╭─ ENTRIES SUPPLIED
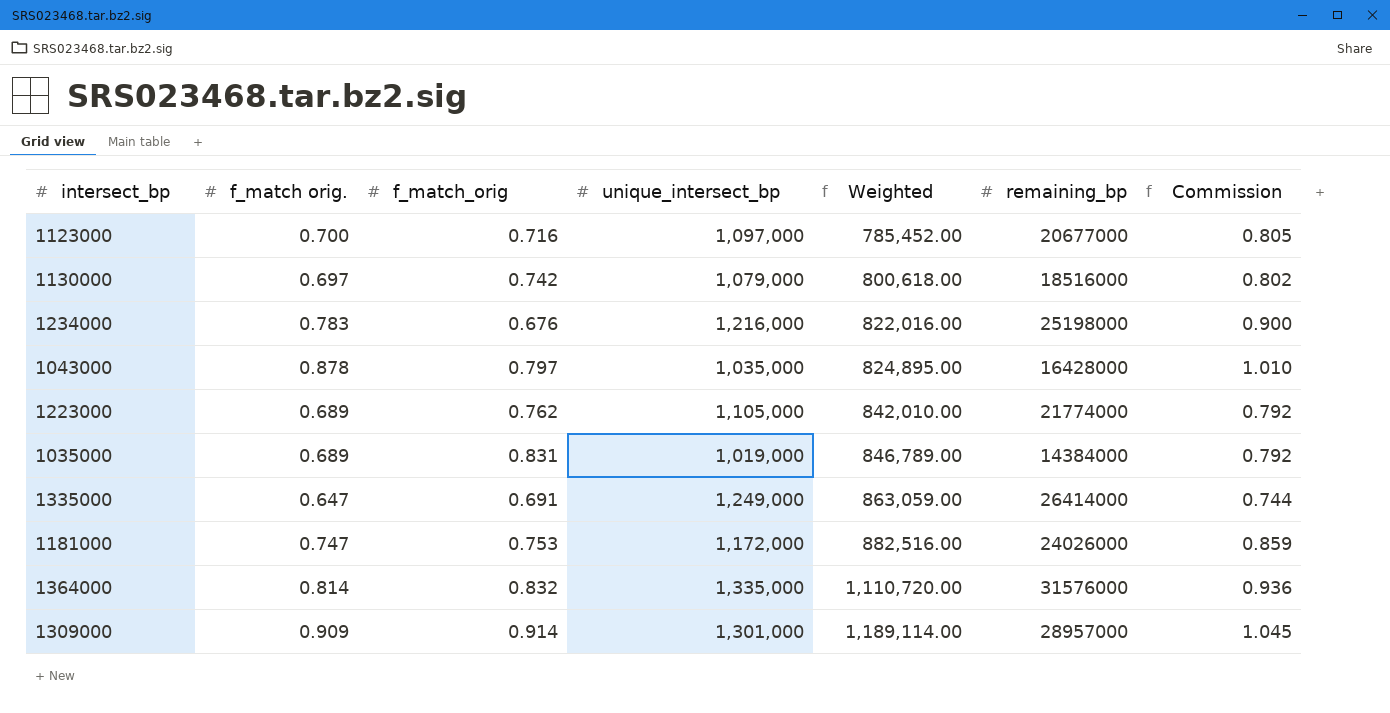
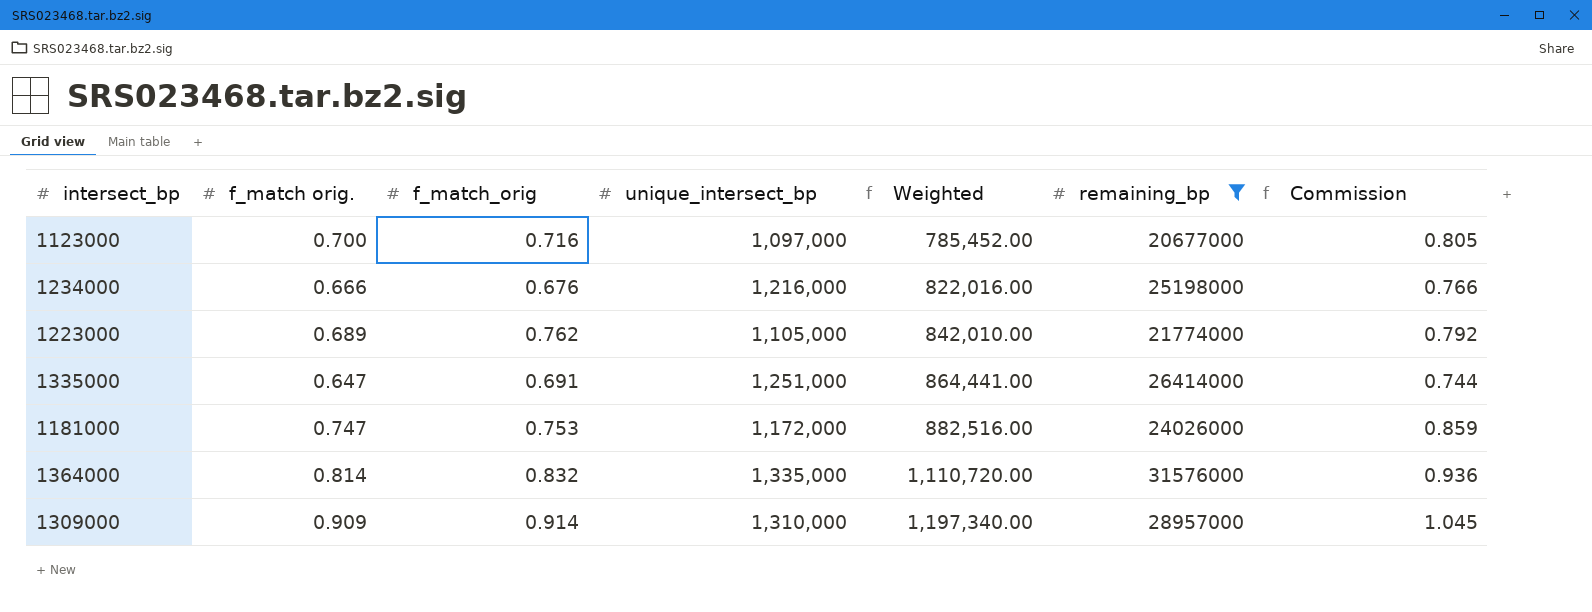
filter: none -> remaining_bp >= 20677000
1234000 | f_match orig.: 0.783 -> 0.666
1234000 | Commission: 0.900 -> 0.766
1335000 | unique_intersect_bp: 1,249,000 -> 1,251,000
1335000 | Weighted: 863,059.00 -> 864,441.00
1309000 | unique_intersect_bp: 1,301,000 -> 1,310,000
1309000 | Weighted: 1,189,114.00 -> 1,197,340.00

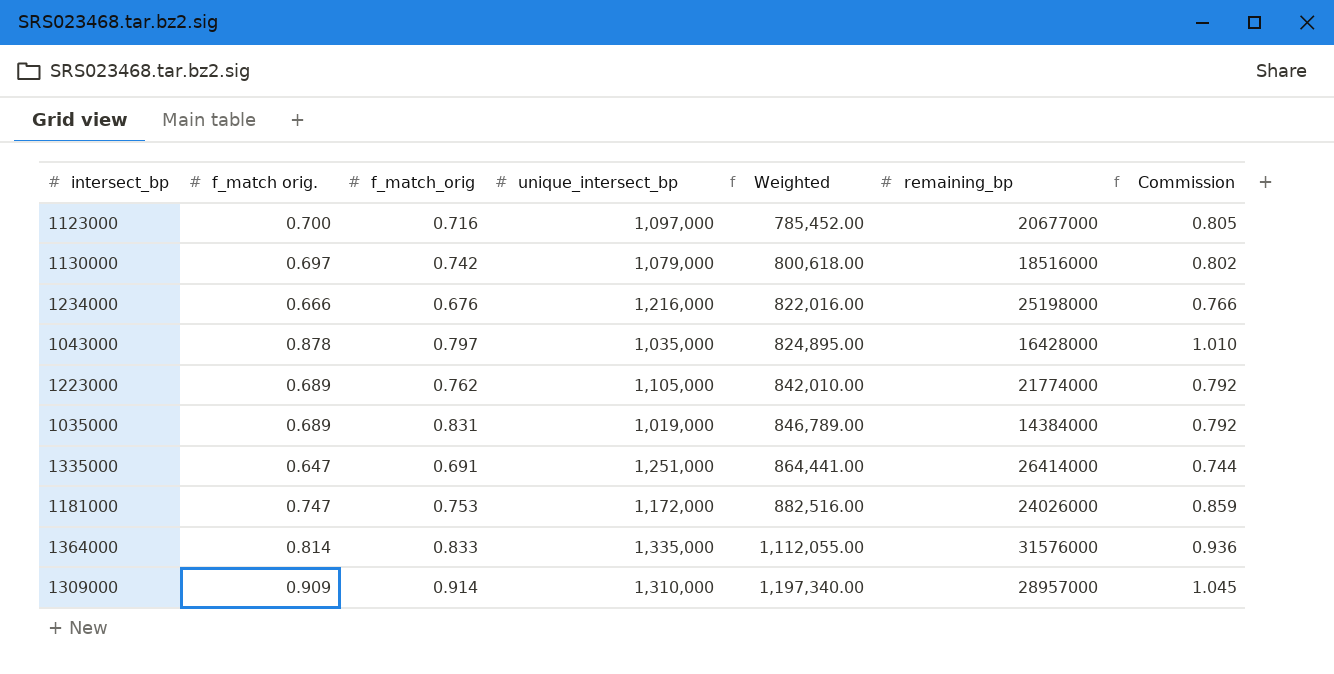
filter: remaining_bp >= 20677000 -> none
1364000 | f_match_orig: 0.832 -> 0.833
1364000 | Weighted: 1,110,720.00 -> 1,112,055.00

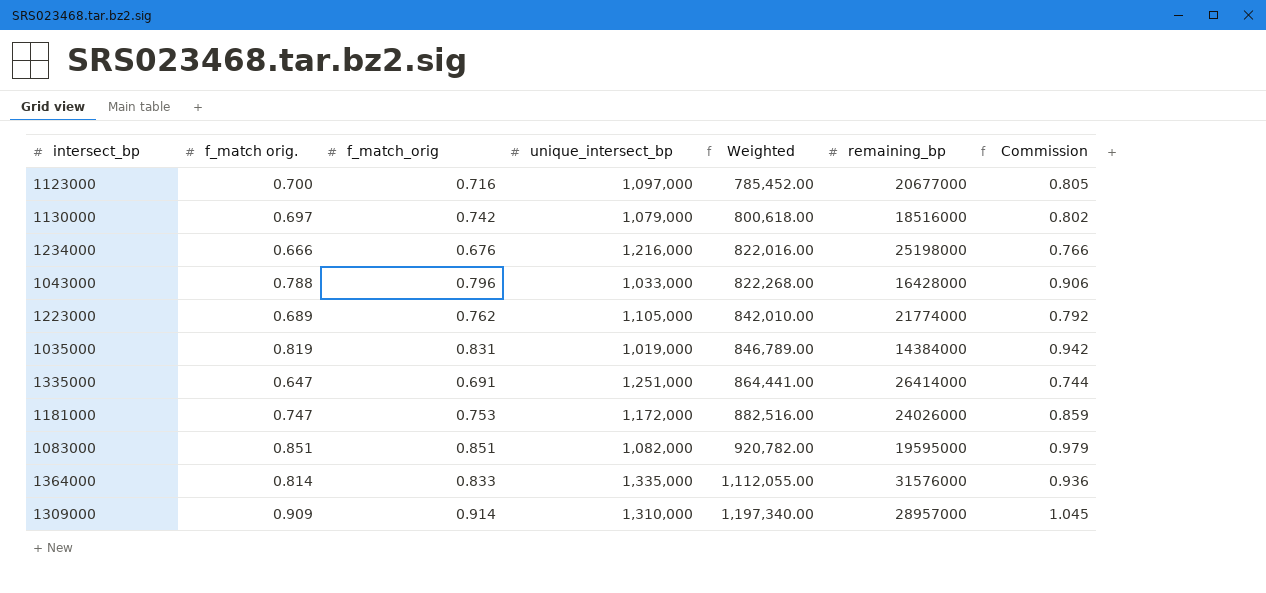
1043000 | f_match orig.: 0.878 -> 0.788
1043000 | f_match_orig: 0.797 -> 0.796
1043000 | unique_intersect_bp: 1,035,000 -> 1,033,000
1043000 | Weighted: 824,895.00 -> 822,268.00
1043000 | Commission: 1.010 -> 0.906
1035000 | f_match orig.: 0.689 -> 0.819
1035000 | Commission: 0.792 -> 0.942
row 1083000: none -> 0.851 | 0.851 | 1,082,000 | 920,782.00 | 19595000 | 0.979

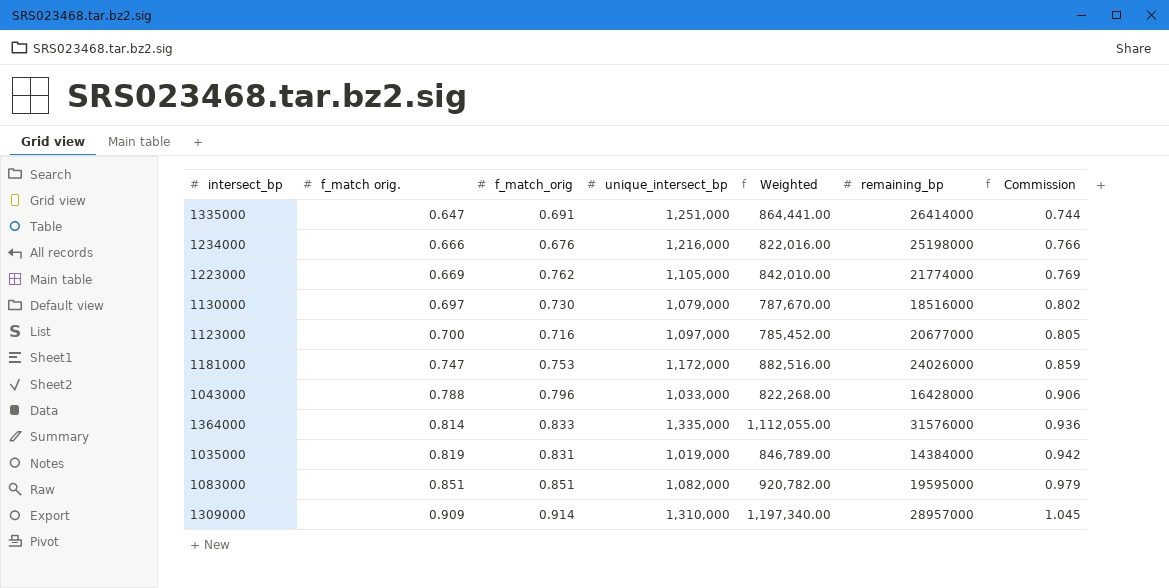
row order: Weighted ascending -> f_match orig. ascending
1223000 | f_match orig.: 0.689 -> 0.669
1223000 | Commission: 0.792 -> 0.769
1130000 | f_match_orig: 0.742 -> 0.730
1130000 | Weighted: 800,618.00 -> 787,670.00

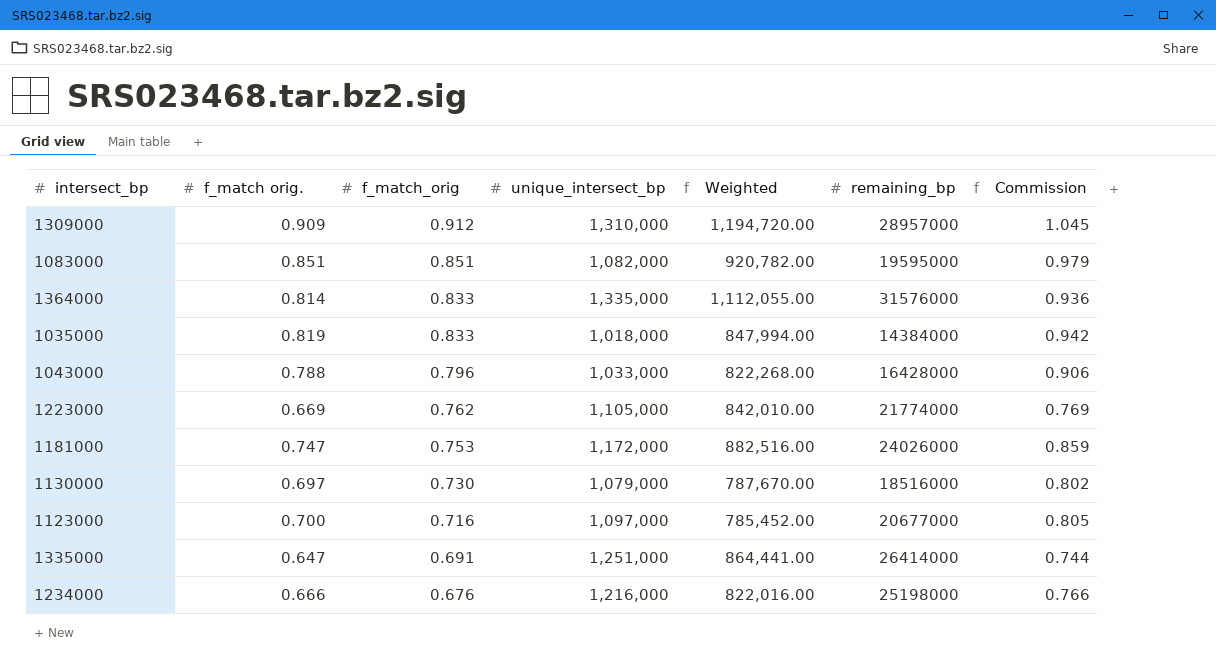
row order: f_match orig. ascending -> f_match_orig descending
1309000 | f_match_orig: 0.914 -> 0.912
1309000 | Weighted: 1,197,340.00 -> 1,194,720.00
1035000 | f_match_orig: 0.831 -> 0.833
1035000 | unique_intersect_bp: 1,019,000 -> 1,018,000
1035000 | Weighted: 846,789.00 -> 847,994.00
╰─
* **TASK BRIEF**: In the listing above, find the line with "1234000 | Commission: 0.900 -> 0.766" and the line with "1043000 | f_match orig.: 0.878 -> 0.788". Copy exactly those lines and all between them, minus the images.

* **ANSWER FOR THE TASK**:
1234000 | Commission: 0.900 -> 0.766
1335000 | unique_intersect_bp: 1,249,000 -> 1,251,000
1335000 | Weighted: 863,059.00 -> 864,441.00
1309000 | unique_intersect_bp: 1,301,000 -> 1,310,000
1309000 | Weighted: 1,189,114.00 -> 1,197,340.00

filter: remaining_bp >= 20677000 -> none
1364000 | f_match_orig: 0.832 -> 0.833
1364000 | Weighted: 1,110,720.00 -> 1,112,055.00

1043000 | f_match orig.: 0.878 -> 0.788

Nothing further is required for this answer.